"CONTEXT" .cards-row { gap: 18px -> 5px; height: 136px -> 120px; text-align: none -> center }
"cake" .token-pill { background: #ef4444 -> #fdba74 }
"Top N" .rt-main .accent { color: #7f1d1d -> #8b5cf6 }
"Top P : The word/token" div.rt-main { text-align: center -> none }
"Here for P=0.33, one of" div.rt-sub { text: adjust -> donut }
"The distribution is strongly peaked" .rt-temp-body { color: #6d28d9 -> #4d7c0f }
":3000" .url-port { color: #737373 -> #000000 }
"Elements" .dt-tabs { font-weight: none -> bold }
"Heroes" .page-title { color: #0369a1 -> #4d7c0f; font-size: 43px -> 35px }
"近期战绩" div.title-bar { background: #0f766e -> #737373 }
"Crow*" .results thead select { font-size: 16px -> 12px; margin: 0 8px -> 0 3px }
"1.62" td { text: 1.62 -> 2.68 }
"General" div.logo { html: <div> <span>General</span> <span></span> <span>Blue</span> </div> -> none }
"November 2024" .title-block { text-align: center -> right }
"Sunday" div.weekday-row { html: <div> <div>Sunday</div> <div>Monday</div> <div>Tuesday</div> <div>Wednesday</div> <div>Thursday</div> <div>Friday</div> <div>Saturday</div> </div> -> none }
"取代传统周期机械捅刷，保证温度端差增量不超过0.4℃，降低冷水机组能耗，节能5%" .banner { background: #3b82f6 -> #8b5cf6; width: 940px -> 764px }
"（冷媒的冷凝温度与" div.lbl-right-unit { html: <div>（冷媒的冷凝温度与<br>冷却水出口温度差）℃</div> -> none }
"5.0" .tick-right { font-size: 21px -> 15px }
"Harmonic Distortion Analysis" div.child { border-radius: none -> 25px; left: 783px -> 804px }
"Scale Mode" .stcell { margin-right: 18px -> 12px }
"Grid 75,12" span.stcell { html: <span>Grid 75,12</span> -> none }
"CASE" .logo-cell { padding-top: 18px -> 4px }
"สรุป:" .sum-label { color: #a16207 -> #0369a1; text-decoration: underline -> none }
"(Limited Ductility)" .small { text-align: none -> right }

= Problem =
Please give the number of lines above in which the word "title" appears, without any other text.

= Solution to the exercise =
3